Do You Read Excel Files with Python? There is a 1000x Faster Way

Reading Excel files is a common task for data scientists, analysts, and developers working with data. Excel, with its ubiquitous presence in business and academic settings, often serves as the starting point for data processing pipelines. Traditionally, libraries like pandas have been the go-to solution for reading and manipulating Excel files in Python. However, as data sizes grow, the performance of these libraries can become a bottleneck.

In this article, we will explore a new approach that can dramatically speed up the process of reading Excel files in Python—potentially making it 1000 times faster. This involves leveraging the power of optimized libraries and parallel processing to handle large Excel files efficiently.

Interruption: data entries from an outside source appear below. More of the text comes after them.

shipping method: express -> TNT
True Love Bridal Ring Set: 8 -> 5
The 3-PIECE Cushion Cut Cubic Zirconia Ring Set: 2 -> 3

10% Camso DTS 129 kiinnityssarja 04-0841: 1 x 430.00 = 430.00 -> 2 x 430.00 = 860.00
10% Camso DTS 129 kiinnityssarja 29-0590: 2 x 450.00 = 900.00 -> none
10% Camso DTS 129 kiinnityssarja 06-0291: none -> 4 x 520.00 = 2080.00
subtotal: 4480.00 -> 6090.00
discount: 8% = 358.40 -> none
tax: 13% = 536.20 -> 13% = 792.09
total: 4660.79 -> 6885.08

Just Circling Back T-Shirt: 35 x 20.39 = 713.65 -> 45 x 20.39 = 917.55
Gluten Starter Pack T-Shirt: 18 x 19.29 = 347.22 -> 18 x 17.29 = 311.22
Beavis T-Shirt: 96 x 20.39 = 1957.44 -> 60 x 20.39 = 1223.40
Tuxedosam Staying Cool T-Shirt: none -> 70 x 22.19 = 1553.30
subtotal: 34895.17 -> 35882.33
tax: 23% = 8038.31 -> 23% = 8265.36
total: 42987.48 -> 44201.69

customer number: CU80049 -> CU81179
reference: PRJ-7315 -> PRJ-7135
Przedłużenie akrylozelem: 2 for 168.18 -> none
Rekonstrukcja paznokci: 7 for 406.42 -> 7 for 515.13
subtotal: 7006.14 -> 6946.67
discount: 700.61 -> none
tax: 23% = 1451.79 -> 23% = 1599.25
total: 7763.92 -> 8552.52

Traditional Method: Using `pandas`

The pandas library is a powerful and flexible data analysis tool that includes functions for reading Excel files. The pandas.read_excel function is straightforward and easy to use, making it a popular choice.

python
import pandas as pd

# Reading an Excel file using pandas
df = pd.read_excel('large_excel_file.xlsx')
print(df.head())

While pandas is convenient, it can be slow when dealing with very large Excel files. This is because pandas reads the entire file into memory, which can be time-consuming and memory-intensive.

Performance Bottlenecks

Several factors contribute to the slow performance of pandas when reading large Excel files:

Single-threaded Processing: By default, pandas operates in a single-threaded manner, meaning it does not take full advantage of multi-core processors.
Memory Usage: Large files require significant memory, which can lead to swapping and slow down the process.
Parsing Overhead: The process of parsing Excel files and converting them into DataFrame structures involves overhead that increases with file size.

Faster Alternatives

To overcome these limitations, we need to look at more efficient ways to handle Excel files. Here are some techniques and libraries that can significantly speed up the process:

1. `openpyxl` and `xlrd` for Direct Excel Manipulation

Libraries like openpyxl and xlrd provide lower-level access to Excel files. While they are not as high-level as pandas, they allow for more controlled and efficient reading of Excel data.

python
import openpyxl

# Reading an Excel file using openpyxl
wb = openpyxl.load_workbook('large_excel_file.xlsx', read_only=True)
ws = wb.active

data = []
for row in ws.iter_rows(values_only=True):
    data.append(row)

print(data[:5])

Using openpyxl with the read_only=True option can reduce memory usage by not loading the entire file into memory at once.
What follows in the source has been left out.